** Opening Provided records block **
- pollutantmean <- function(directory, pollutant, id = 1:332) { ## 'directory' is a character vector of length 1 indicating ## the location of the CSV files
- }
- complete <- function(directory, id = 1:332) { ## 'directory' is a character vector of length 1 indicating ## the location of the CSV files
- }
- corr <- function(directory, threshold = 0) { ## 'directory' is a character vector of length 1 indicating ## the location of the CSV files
** Closing Provided records block **
** Opening Provided records block **
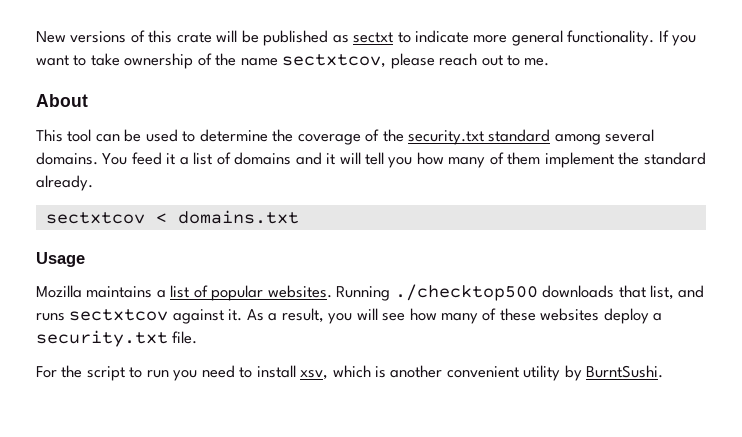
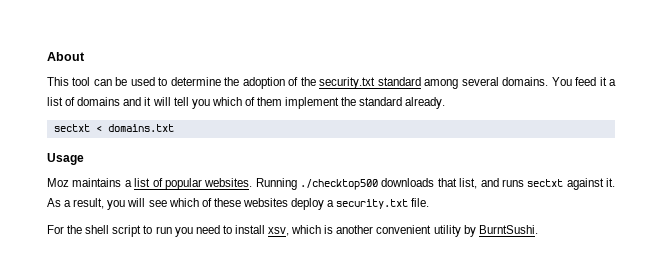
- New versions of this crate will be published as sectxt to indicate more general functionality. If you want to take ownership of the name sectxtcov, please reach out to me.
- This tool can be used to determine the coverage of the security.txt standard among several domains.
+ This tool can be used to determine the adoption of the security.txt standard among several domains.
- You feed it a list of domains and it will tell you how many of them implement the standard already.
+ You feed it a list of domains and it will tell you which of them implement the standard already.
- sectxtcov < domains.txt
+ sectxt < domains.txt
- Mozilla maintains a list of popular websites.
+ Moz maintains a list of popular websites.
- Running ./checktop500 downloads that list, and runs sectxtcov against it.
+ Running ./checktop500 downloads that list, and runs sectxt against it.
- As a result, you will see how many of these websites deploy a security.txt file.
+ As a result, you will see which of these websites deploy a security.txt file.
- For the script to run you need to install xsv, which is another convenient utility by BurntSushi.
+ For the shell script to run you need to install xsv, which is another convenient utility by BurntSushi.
** Closing Provided records block **
### Requirement
Look through the entries above and quote exactly the lines from the line with "- This tool" to the line with "For the shell", counting both of those lines.

### Result for this task
- This tool can be used to determine the coverage of the security.txt standard among several domains.
+ This tool can be used to determine the adoption of the security.txt standard among several domains.
- You feed it a list of domains and it will tell you how many of them implement the standard already.
+ You feed it a list of domains and it will tell you which of them implement the standard already.
- sectxtcov < domains.txt
+ sectxt < domains.txt
- Mozilla maintains a list of popular websites.
+ Moz maintains a list of popular websites.
- Running ./checktop500 downloads that list, and runs sectxtcov against it.
+ Running ./checktop500 downloads that list, and runs sectxt against it.
- As a result, you will see how many of these websites deploy a security.txt file.
+ As a result, you will see which of these websites deploy a security.txt file.
- For the script to run you need to install xsv, which is another convenient utility by BurntSushi.
+ For the shell script to run you need to install xsv, which is another convenient utility by BurntSushi.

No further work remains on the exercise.